So yes, a properly sized VTL in your case could use the 16Gb particularly if
you are saving more than one partition at a time.

Yes it does depend a bit on the VTL vendor since all of them are engineered
a little differently.

--
Jim Oberholtzer
Agile Technology Architects

-----Original Message-----
From: MIDRANGE-L <midrange-l-bounces@xxxxxxxxxxxxxxxxxx> On Behalf Of
Steinmetz, Paul via MIDRANGE-L
Sent: Thursday, January 30, 2020 1:25 PM
To: 'Midrange Systems Technical Discussion' <midrange-l@xxxxxxxxxxxxxxxxxx>
Cc: Steinmetz, Paul <PSteinmetz@xxxxxxxxxx>
Subject: RE: VTL - Fiber vs SAS

Larry,

P9 9009-42A 100% SSD
Currently have an 3573 with 4 LTO7 HH FC drives connected from 2 LPARS via a
Cisco 9148 FC switch.
Each LPAR has a EN0A PCIe3 16Gb 2-port Fibre Channel Adapter.
We're using both ports from the ENOA.
Each port uses 2 drives.
Switch is zoned so that each LPAR can see all 4 drives.

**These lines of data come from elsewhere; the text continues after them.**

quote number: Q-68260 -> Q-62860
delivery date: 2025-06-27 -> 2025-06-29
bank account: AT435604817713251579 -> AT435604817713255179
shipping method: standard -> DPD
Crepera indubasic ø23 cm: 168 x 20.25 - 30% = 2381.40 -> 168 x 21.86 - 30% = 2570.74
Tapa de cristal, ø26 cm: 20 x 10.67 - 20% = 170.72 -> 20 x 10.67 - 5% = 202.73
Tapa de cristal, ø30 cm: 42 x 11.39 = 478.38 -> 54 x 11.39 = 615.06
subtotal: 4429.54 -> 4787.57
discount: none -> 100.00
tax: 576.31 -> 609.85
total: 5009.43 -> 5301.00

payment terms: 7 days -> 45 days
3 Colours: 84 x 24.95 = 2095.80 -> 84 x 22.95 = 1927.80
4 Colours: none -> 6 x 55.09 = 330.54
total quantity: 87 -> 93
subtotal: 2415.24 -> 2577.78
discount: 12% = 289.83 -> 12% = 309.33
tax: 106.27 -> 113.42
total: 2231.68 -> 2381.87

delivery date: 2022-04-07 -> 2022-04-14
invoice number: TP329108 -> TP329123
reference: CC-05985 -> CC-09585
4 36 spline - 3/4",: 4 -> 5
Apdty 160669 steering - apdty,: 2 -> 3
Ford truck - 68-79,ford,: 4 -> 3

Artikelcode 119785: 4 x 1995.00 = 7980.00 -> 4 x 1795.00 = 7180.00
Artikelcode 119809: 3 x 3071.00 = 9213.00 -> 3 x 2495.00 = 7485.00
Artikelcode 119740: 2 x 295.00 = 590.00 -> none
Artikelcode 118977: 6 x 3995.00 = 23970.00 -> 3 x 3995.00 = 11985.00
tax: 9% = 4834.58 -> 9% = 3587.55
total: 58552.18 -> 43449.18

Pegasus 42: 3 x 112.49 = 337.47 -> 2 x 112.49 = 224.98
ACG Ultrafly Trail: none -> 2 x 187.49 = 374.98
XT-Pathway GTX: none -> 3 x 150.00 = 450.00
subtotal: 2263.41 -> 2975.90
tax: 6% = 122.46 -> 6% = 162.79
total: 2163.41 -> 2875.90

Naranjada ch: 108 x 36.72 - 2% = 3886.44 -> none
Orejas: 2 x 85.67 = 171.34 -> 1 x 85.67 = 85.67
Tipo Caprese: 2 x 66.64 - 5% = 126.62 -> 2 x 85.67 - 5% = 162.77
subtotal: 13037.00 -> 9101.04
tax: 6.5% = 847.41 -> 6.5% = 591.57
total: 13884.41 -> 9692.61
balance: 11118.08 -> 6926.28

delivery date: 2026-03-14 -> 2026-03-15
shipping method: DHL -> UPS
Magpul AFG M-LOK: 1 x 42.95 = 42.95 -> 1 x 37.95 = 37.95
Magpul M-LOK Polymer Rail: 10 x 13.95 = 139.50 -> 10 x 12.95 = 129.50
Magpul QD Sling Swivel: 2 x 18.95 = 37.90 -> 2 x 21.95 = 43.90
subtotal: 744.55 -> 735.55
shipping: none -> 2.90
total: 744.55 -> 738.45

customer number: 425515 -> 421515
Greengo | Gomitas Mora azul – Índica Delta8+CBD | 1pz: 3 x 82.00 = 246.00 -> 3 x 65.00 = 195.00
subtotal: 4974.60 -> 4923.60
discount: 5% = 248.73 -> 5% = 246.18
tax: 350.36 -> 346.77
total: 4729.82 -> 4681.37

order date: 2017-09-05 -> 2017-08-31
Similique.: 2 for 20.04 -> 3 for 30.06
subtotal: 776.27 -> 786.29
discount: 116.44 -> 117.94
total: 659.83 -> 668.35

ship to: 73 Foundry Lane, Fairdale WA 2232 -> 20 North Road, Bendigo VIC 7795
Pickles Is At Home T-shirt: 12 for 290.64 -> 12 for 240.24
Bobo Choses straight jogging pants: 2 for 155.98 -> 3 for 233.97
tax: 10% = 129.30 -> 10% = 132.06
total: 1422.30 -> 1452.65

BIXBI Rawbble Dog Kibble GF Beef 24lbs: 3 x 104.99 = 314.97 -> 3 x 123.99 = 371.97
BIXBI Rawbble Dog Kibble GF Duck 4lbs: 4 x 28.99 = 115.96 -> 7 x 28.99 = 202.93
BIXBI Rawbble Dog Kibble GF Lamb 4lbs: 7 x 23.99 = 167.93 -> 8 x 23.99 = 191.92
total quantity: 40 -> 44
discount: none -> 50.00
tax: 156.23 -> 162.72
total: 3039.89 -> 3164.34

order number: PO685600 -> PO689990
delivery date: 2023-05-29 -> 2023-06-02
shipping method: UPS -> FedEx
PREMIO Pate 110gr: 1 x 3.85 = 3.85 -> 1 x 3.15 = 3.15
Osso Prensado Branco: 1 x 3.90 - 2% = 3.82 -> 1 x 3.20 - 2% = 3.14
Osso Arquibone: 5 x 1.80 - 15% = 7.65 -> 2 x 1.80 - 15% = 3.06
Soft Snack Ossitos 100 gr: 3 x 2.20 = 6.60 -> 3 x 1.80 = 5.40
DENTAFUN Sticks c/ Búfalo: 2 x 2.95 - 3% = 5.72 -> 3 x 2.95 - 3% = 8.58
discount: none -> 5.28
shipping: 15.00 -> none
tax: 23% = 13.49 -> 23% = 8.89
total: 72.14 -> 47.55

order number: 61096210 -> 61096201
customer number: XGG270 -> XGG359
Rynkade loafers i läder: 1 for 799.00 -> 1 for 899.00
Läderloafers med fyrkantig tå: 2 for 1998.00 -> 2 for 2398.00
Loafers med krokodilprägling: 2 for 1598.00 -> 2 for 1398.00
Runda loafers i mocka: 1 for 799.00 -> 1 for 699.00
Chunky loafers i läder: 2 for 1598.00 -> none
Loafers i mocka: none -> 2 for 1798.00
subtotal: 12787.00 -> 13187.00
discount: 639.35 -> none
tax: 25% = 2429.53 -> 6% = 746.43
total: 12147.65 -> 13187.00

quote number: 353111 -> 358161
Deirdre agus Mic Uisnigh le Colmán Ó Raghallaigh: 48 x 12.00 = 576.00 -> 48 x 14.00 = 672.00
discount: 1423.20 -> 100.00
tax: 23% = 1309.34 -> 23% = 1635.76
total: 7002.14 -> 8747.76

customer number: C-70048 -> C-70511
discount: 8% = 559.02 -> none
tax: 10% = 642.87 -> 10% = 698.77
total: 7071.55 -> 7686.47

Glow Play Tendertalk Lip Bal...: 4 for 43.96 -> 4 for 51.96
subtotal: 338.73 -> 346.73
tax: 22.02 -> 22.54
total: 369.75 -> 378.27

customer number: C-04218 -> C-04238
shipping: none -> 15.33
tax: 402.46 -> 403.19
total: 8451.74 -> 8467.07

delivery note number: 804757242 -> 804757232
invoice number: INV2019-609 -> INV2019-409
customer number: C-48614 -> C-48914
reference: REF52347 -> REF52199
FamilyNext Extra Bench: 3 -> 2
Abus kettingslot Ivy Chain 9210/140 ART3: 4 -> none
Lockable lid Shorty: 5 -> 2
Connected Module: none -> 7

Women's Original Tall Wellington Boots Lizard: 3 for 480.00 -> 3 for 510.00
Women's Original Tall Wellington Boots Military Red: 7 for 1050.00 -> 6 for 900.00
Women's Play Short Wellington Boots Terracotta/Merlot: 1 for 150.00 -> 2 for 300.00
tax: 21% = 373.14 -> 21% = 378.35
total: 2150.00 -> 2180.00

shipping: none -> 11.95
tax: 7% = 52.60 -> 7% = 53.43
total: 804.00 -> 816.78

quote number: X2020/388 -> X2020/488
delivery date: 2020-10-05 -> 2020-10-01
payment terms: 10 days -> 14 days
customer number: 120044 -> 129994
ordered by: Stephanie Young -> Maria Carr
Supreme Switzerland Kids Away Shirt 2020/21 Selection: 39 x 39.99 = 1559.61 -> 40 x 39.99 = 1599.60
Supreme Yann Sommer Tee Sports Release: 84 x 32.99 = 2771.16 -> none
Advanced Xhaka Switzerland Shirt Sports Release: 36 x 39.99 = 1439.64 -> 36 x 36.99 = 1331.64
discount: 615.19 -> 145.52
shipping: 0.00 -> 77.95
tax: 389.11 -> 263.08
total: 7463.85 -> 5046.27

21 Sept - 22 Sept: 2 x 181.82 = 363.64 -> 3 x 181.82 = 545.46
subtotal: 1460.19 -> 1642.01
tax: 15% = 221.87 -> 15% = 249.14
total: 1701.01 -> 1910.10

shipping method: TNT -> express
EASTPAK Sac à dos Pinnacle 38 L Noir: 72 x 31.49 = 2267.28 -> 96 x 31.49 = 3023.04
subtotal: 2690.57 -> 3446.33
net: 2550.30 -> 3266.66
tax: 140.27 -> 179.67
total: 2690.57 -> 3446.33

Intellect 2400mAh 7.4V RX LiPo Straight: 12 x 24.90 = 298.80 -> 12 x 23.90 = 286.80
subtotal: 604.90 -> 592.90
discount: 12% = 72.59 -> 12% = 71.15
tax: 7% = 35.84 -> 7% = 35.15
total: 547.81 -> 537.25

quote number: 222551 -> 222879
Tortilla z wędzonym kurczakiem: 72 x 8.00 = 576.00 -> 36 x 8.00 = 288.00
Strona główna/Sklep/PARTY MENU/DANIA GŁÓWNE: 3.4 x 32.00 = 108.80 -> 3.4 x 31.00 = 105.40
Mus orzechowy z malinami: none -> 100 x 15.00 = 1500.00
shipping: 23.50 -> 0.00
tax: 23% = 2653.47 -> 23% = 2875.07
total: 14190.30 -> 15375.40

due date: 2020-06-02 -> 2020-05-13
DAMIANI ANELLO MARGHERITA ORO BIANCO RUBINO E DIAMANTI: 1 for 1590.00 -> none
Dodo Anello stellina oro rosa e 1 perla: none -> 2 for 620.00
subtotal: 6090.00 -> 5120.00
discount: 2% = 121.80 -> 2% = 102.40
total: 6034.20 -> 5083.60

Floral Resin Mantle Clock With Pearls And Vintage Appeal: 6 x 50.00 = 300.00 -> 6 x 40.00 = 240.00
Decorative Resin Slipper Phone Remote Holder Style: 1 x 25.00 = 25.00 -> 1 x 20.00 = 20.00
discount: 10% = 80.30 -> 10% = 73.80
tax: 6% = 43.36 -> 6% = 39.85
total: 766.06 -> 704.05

The SSD are most busy during a save.
The SSD response time goes from .1 to .8 during a save.
This was much worse with old spinny disks, (tape was waiting on the disks)

Back when we had LTO5 and from an old PMR, An LTO5 drive will use 65% (per
IBM support) of the 8 gb bandwith (5.2 gb), leaving only 35% (2.8 gb) for
the 2nd drive.

It would be interesting to know how much bandwith a VTL would use and what
determines the bandwith with a VTL.
Will a VTL use the full 16 gb bandwith?
Or does this depend on the VTL vendor?

Paul

-----Original Message-----
From: MIDRANGE-L <midrange-l-bounces@xxxxxxxxxxxxxxxxxx> On Behalf Of
DrFranken
Sent: Thursday, January 30, 2020 8:44 AM
To: Midrange Systems Technical Discussion <midrange-l@xxxxxxxxxxxxxxxxxx>
Subject: Re: VTL - Fiber vs SAS

You are correct that 4 LTO6 drives all in all out max compressed throughput
is roughly 13Gb per second. This is 2/3rs more than a single 8G port can
support.

However it would be quite rare for most IBM i customers to have a
sufficiently sized system to drive those drives to that level!!

That said, if you've invested in four drives you likely have a pretty big
system and should do your homework on port speed, and for that matter the
PCI-e Slot speed you're using!!

For THE VAST Majority of IBM i customers upgrading their tape drive beyond
LTO6 is likely to result in zero reduction in backup time. Most wouldn't
notice anything above LTO5. They just don't have the I/O infrastructure to
push it.

Only reason I bring this up is I hate to see customers investing in LTO7
drives (And $50+ Tapes) along with 16Gb Fiber ports when a SAS card with
LTO5 drive (And $20 tapes) will do the backup in the same time!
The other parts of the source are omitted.